EXERCISE DESCRIPTION >>
From the first line of the data below through the line holding "basic soils [18].", output each line exactly and leave the pictures out.
- - - -
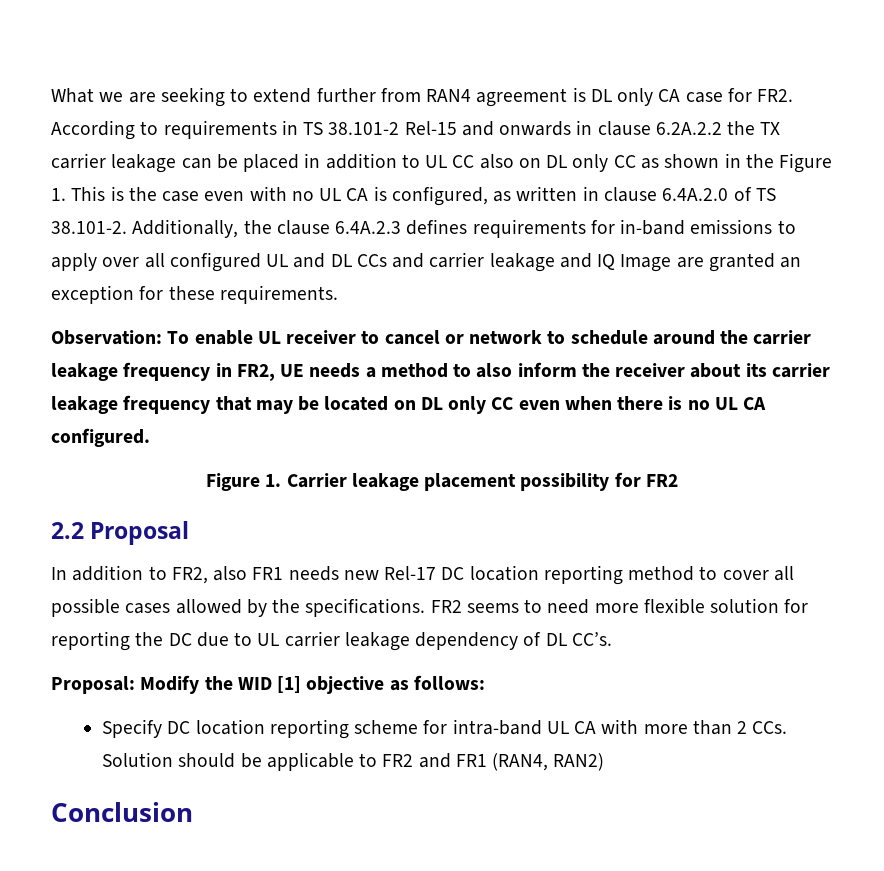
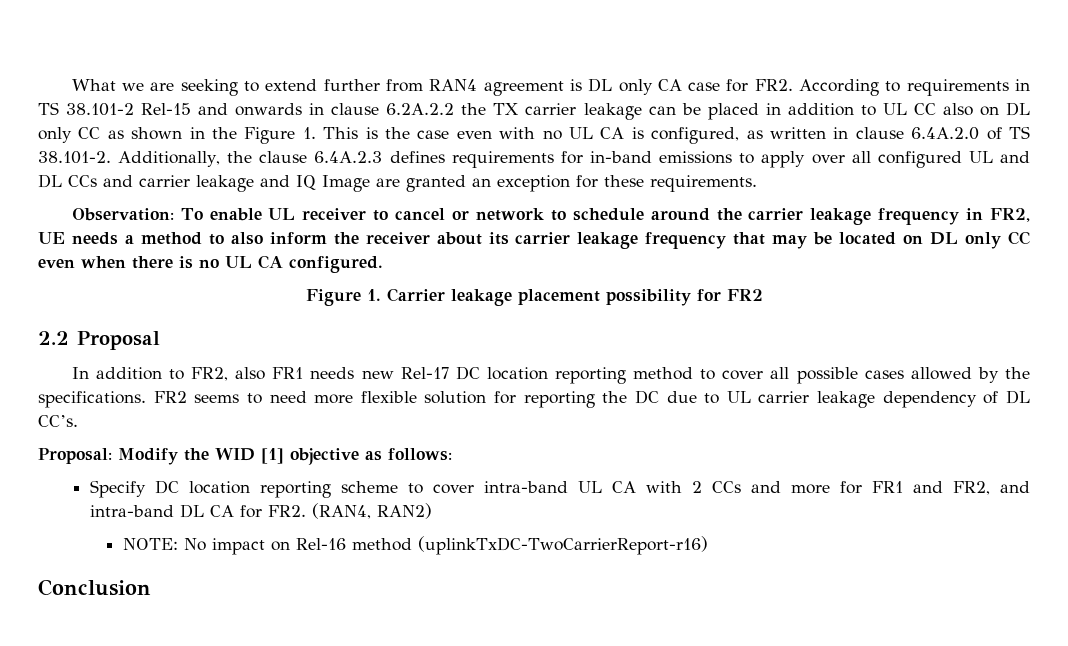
- Specify DC location reporting scheme for intra-band UL CA with more than 2 CCs. Solution should be applicable to FR2 and FR1 (RAN4, RAN2)
+ Specify DC location reporting scheme to cover intra-band UL CA with 2 CCs and more for FR1 and FR2, and intra-band DL CA for FR2. (RAN4, RAN2)
+ NOTE: No impact on Rel-16 method (uplinkTxDC-TwoCarrierReport-r16)

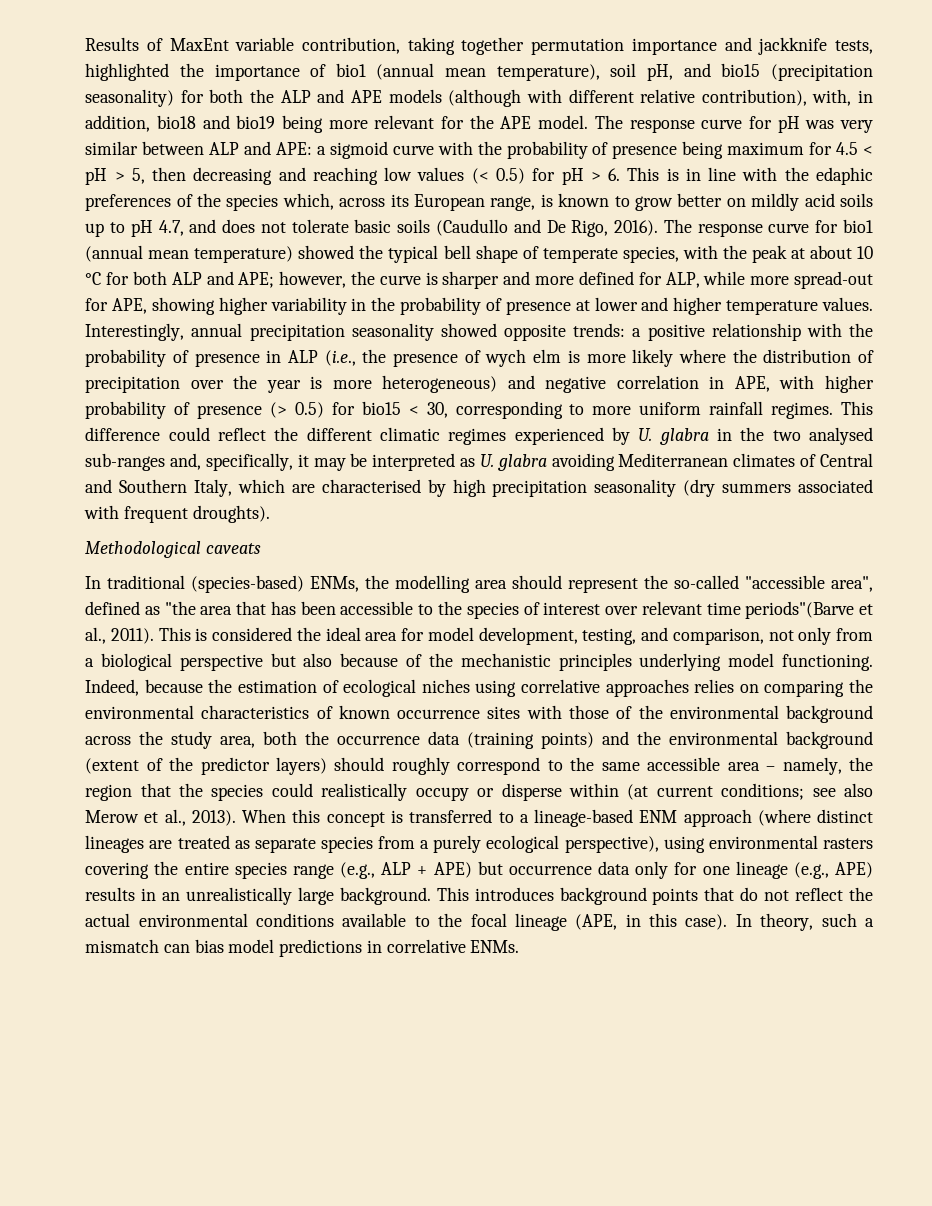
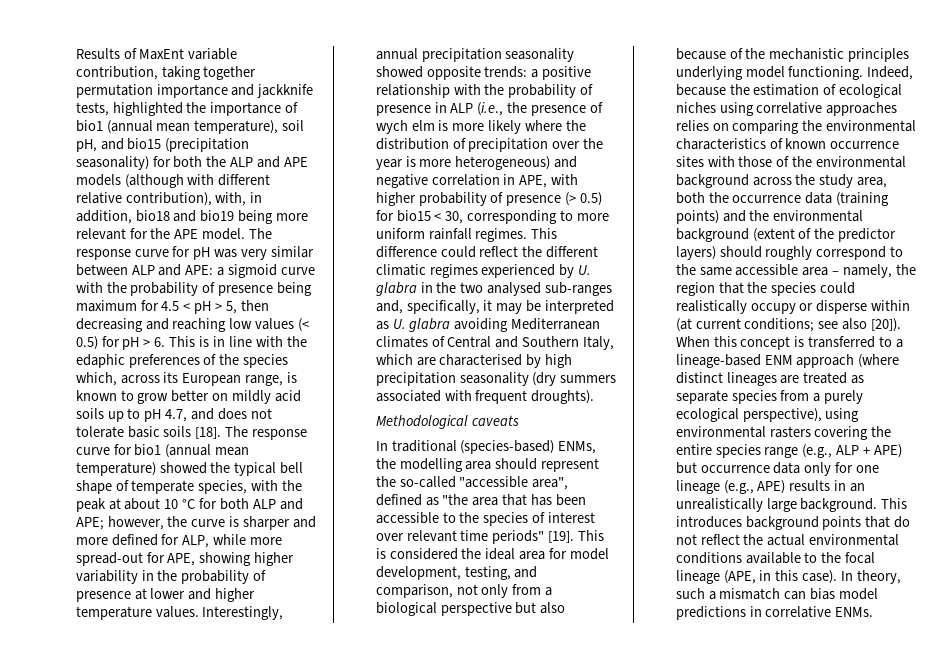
- a sigmoid curve with the probability of presence being maximum for 4.5 < pH > 5, then decreasing and reaching low values (< 0.5) for pH > 6. This is in line with the edaphic preferences of the species which, across its European range, is known to grow better on mildly acid soils up to pH 4.7, and does not tolerate basic soils (Caudullo and De Rigo, 2016).
+ a sigmoid curve with the probability of presence being maximum for 4.5 < pH > 5, then decreasing and reaching low values (< 0.5) for pH > 6. This is in line with the edaphic preferences of the species which, across its European range, is known to grow better on mildly acid soils up to pH 4.7, and does not tolerate basic soils [18].
- In traditional (species-based) ENMs, the modelling area should represent the so-called "accessible area", defined as "the area that has been accessible to the species of interest over relevant time periods"(Barve et al., 2011).
+ In traditional (species-based) ENMs, the modelling area should represent the so-called "accessible area", defined as "the area that has been accessible to the species of interest over relevant time periods" [19].
- see also Merow et al., 2013).
+ see also [20]).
- - - -
TASK RESPONSE >>
- Specify DC location reporting scheme for intra-band UL CA with more than 2 CCs. Solution should be applicable to FR2 and FR1 (RAN4, RAN2)
+ Specify DC location reporting scheme to cover intra-band UL CA with 2 CCs and more for FR1 and FR2, and intra-band DL CA for FR2. (RAN4, RAN2)
+ NOTE: No impact on Rel-16 method (uplinkTxDC-TwoCarrierReport-r16)

- a sigmoid curve with the probability of presence being maximum for 4.5 < pH > 5, then decreasing and reaching low values (< 0.5) for pH > 6. This is in line with the edaphic preferences of the species which, across its European range, is known to grow better on mildly acid soils up to pH 4.7, and does not tolerate basic soils (Caudullo and De Rigo, 2016).
+ a sigmoid curve with the probability of presence being maximum for 4.5 < pH > 5, then decreasing and reaching low values (< 0.5) for pH > 6. This is in line with the edaphic preferences of the species which, across its European range, is known to grow better on mildly acid soils up to pH 4.7, and does not tolerate basic soils [18].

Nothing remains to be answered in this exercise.